- _Study material_
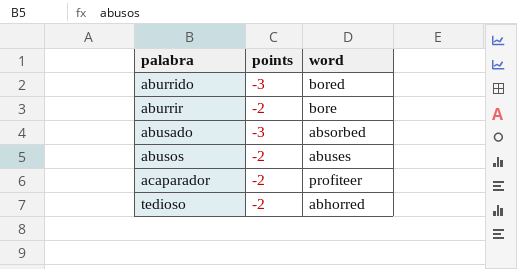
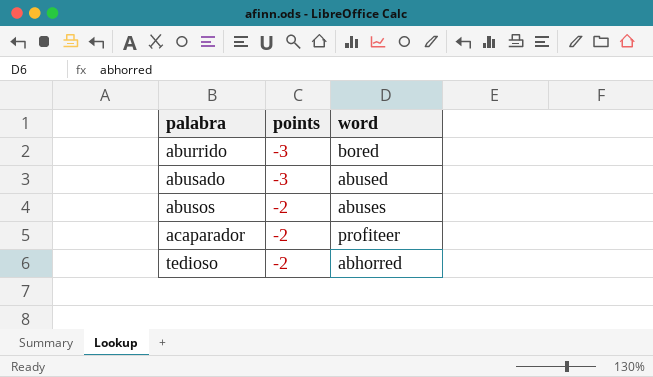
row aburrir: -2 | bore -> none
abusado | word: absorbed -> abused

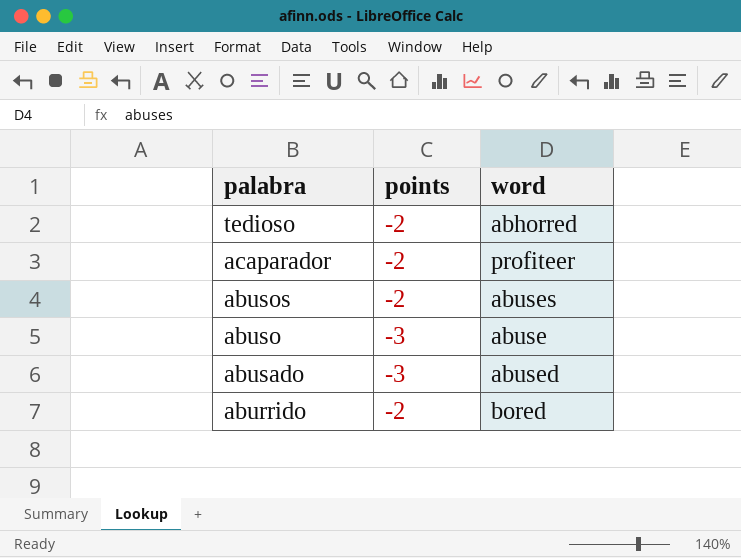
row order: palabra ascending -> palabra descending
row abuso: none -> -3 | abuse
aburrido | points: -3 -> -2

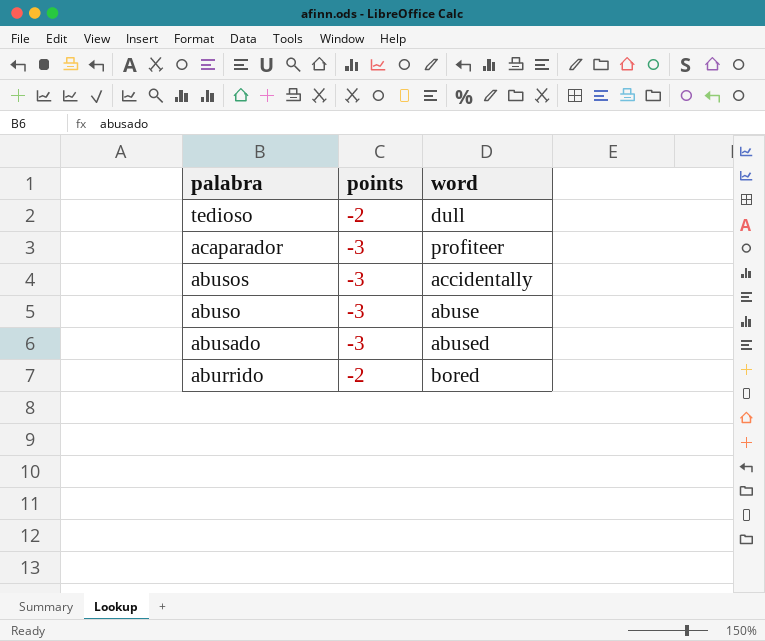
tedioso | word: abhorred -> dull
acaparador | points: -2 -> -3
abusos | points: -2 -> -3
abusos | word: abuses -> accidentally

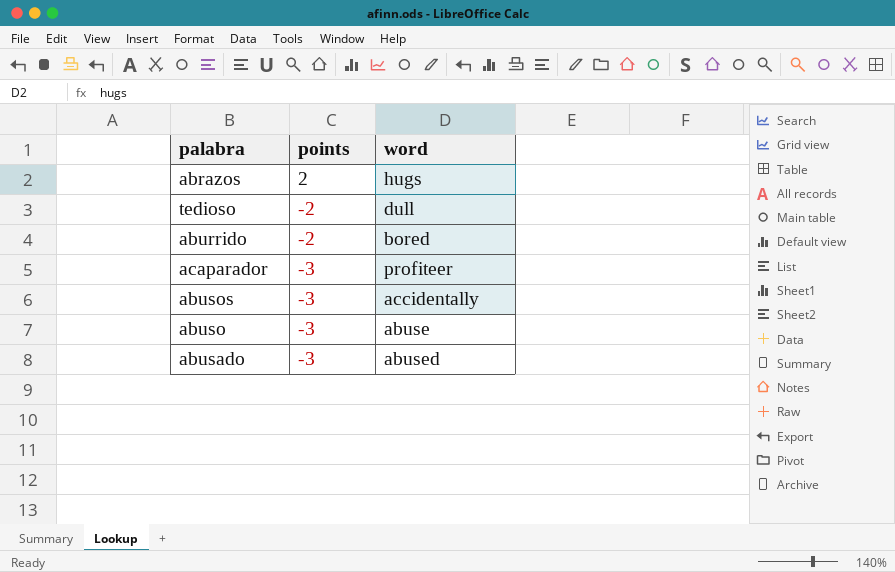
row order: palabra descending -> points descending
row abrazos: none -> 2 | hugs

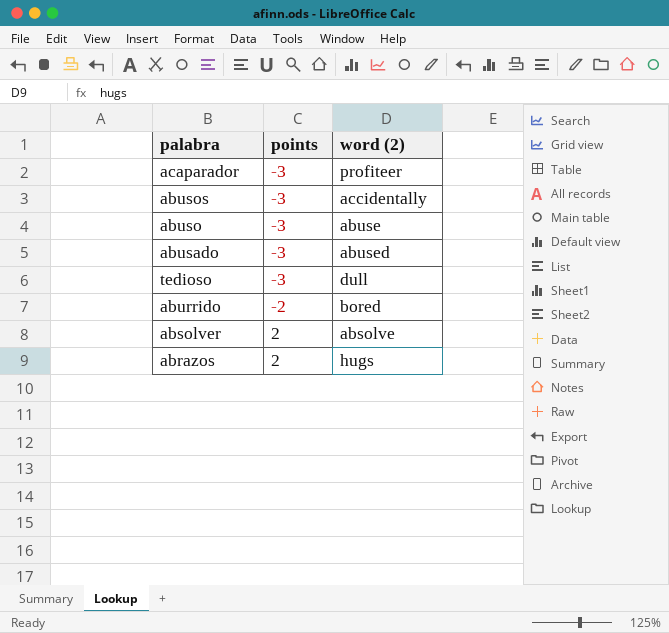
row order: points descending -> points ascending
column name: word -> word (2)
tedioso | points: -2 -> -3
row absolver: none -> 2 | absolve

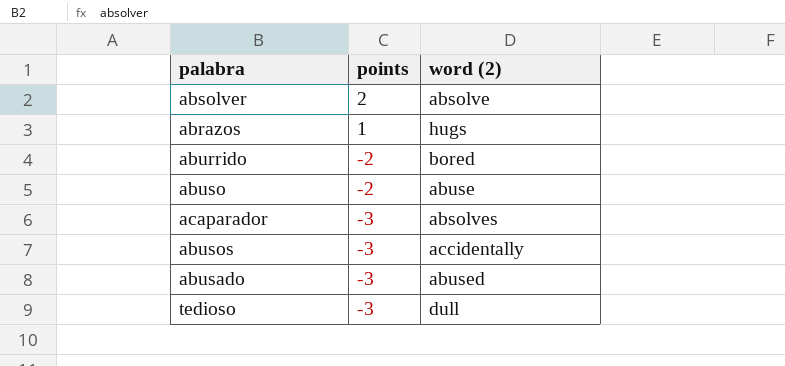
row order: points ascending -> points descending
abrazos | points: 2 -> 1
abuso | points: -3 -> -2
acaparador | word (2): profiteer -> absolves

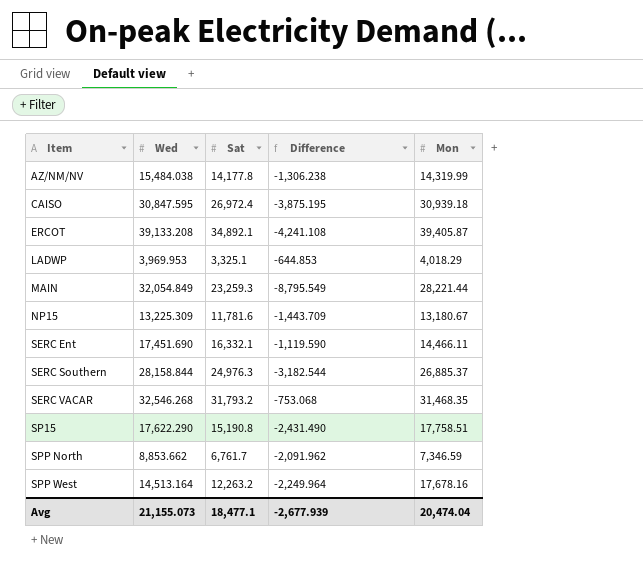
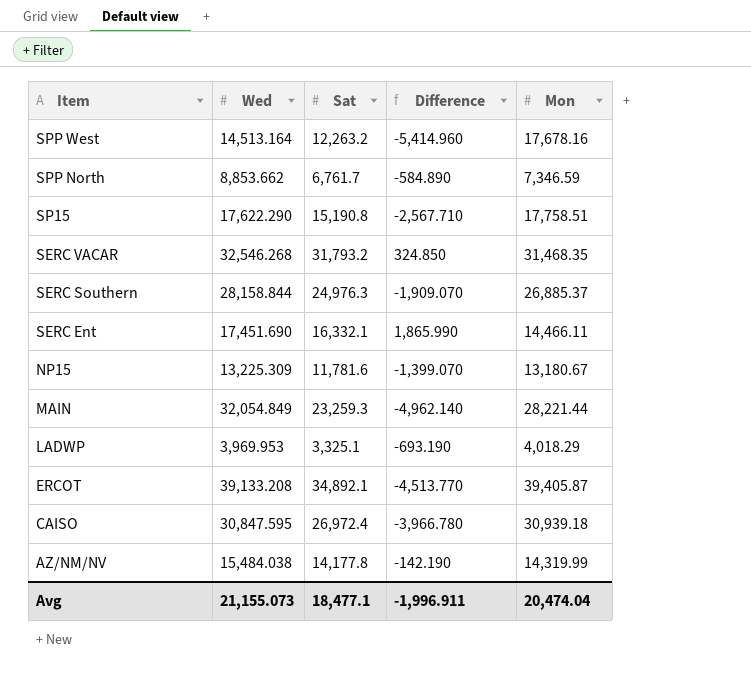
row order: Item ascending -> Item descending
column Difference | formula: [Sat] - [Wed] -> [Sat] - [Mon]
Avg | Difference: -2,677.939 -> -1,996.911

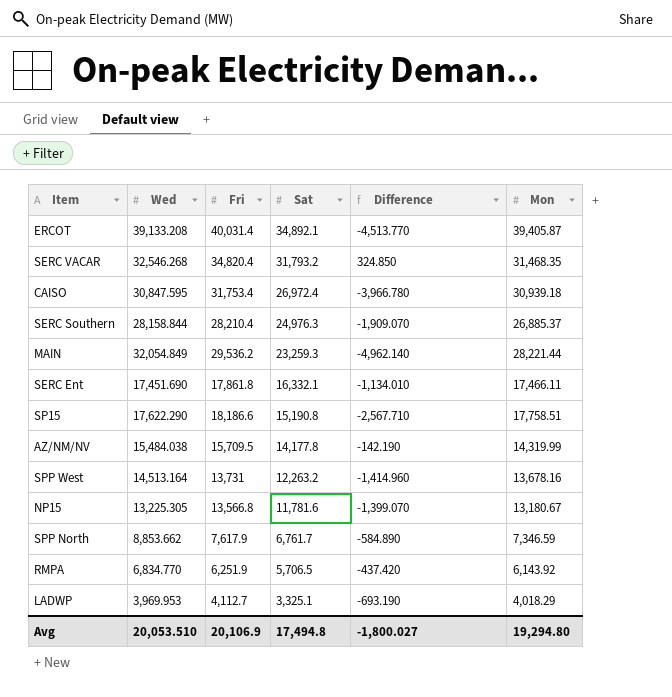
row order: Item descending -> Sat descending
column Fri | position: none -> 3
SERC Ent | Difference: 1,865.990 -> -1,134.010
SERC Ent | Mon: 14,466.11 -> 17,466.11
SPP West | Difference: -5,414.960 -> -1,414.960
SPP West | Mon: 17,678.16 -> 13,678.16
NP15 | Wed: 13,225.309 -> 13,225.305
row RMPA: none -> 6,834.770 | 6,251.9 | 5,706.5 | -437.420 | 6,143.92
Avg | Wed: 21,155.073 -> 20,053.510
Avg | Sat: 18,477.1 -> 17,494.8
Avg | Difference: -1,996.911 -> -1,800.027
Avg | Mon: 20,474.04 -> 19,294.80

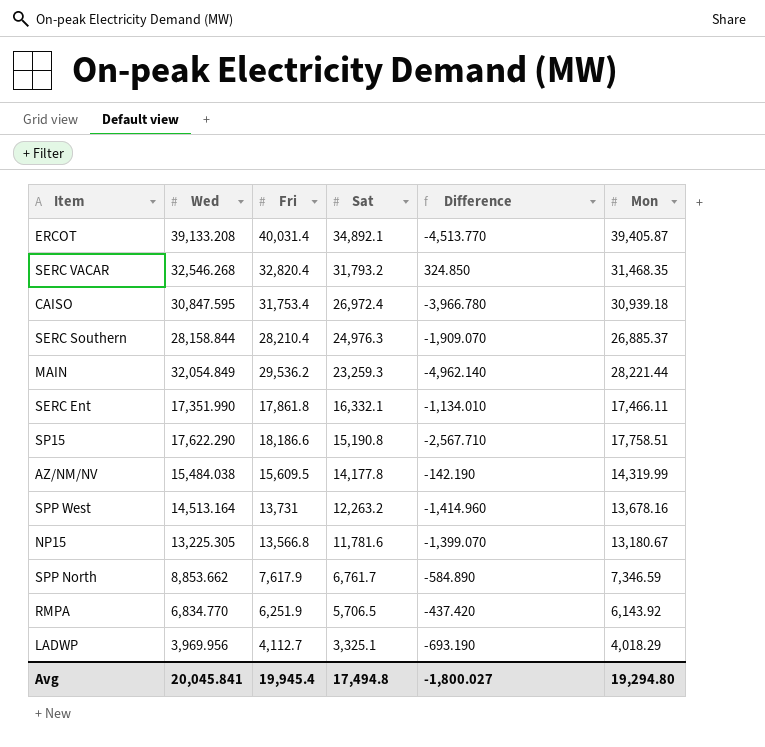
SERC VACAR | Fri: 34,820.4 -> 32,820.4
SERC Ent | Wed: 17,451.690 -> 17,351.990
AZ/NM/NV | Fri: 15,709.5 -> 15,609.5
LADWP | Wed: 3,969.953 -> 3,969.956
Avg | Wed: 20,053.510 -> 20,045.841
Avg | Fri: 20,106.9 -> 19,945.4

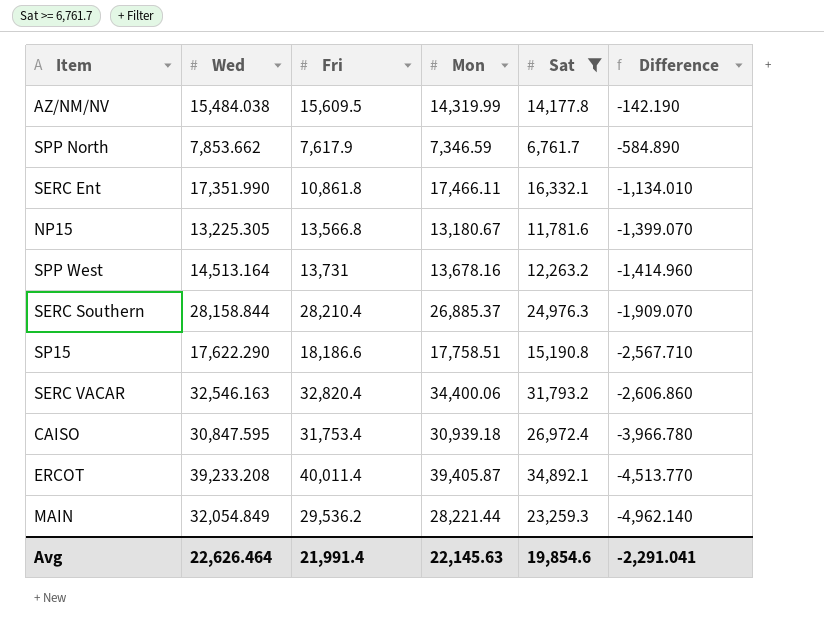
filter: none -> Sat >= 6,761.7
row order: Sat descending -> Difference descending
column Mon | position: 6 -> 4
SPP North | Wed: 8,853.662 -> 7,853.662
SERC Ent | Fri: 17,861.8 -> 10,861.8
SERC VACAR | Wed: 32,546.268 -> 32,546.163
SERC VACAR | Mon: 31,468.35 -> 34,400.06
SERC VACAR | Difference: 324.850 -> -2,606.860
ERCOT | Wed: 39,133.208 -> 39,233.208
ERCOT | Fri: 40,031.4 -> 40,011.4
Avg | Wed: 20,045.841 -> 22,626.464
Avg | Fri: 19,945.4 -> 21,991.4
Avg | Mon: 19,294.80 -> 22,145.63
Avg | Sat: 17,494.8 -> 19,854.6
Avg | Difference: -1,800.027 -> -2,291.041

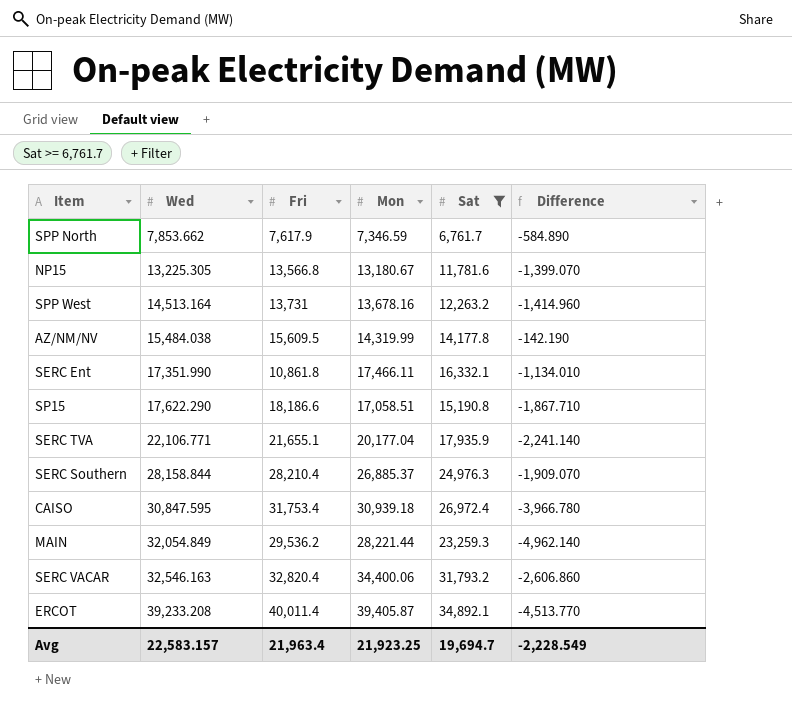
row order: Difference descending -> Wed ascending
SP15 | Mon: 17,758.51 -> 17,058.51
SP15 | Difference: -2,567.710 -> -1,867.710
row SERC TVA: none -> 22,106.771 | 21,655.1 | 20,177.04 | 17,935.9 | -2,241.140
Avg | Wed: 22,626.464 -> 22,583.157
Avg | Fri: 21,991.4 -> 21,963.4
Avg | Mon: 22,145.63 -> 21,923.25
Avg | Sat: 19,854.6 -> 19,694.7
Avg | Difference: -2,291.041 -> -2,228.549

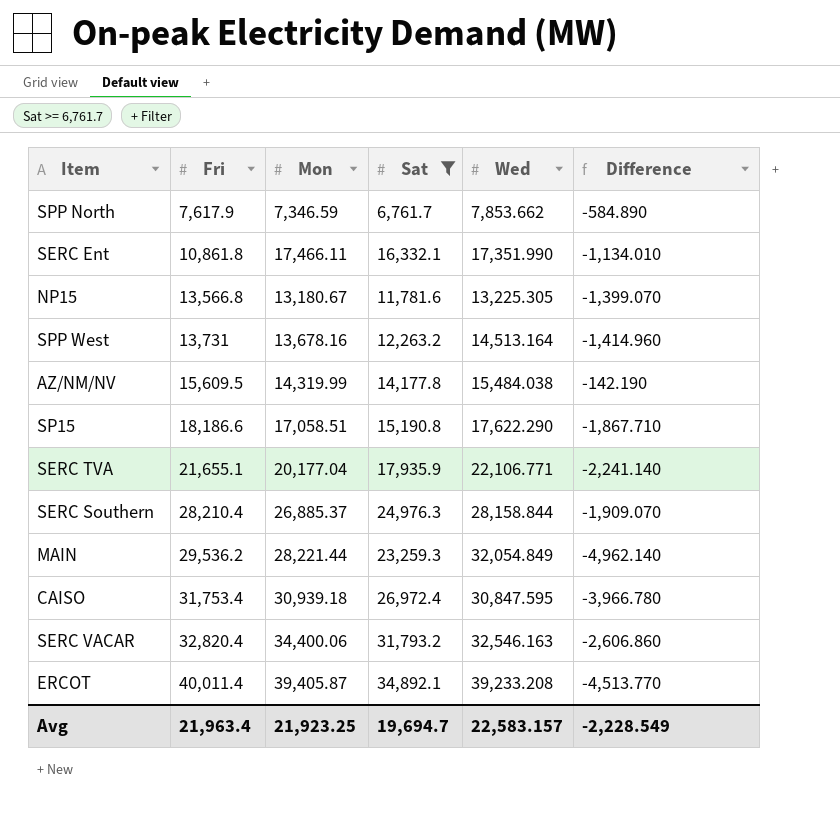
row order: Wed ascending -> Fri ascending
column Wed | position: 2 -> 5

- _Problem requirements_
From the records above, how many lines include the word "order"? Only the number is wanted.

- _Exercise response_
9